What you should do:
Every line below should be copied exactly; drop the pictures.

Data to use:
- Opening Delimiter -
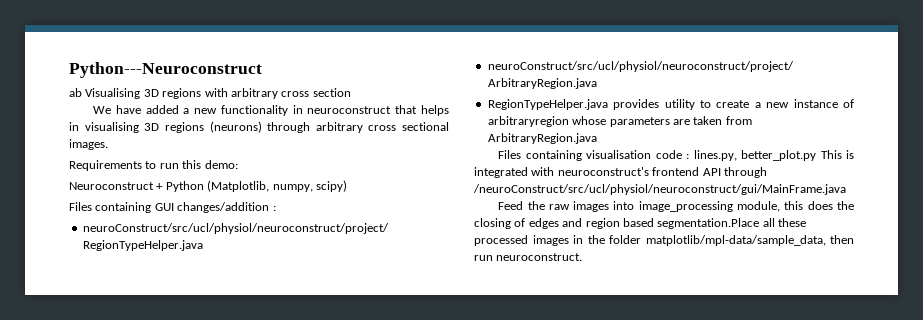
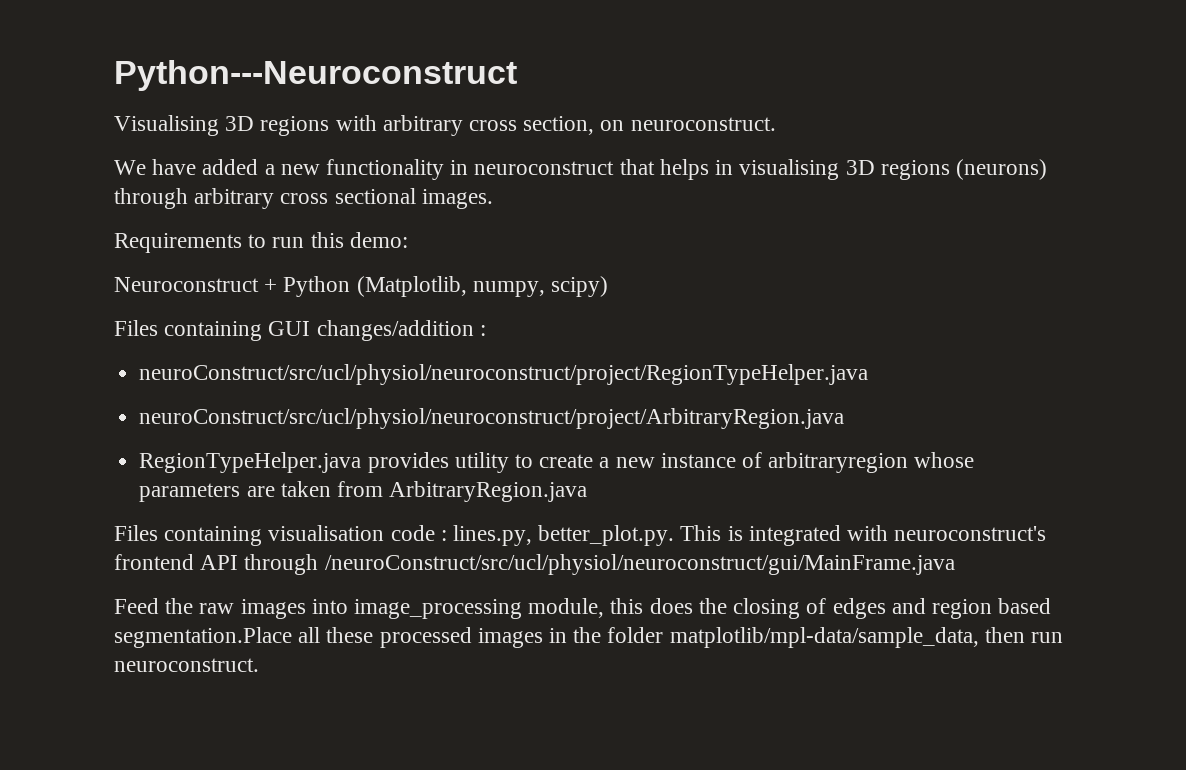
[69,88,82,97] ab -> (517, 75) none
[312,88,351,97] section -> [523,116,776,135] section, on neuroconstruct.
[741,150,817,161] better_plot.py -> [538,525,675,546] better_plot.py.

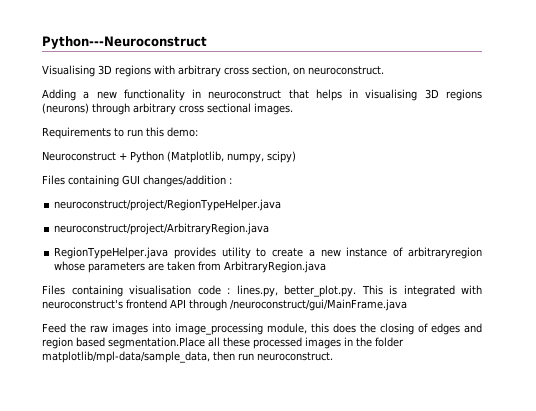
[114,159,259,175] We have added -> [42,89,76,101] Adding
[139,364,869,385] [139,408,845,429] neuroConstruct/src/ucl/physiol/neuroconstruct/project/RegionTypeHelper.java // neuroConstruct/src/ucl/physiol/neuroconstruct/project/ArbitraryRegion.java -> [54,199,282,211] [54,223,270,235] neuroconstruct/project/RegionTypeHelper.java // neuroconstruct/project/ArbitraryRegion.java
[324,554,955,575] /neuroConstruct/src/ucl/physiol/neuroconstruct/gui/MainFrame.java -> [230,299,407,311] /neuroconstruct/gui/MainFrame.java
- Closing Delimiter -
Response below:
[69,88,82,97] ab -> (517, 75) none
[312,88,351,97] section -> [523,116,776,135] section, on neuroconstruct.
[741,150,817,161] better_plot.py -> [538,525,675,546] better_plot.py.

[114,159,259,175] We have added -> [42,89,76,101] Adding
[139,364,869,385] [139,408,845,429] neuroConstruct/src/ucl/physiol/neuroconstruct/project/RegionTypeHelper.java // neuroConstruct/src/ucl/physiol/neuroconstruct/project/ArbitraryRegion.java -> [54,199,282,211] [54,223,270,235] neuroconstruct/project/RegionTypeHelper.java // neuroconstruct/project/ArbitraryRegion.java
[324,554,955,575] /neuroConstruct/src/ucl/physiol/neuroconstruct/gui/MainFrame.java -> [230,299,407,311] /neuroconstruct/gui/MainFrame.java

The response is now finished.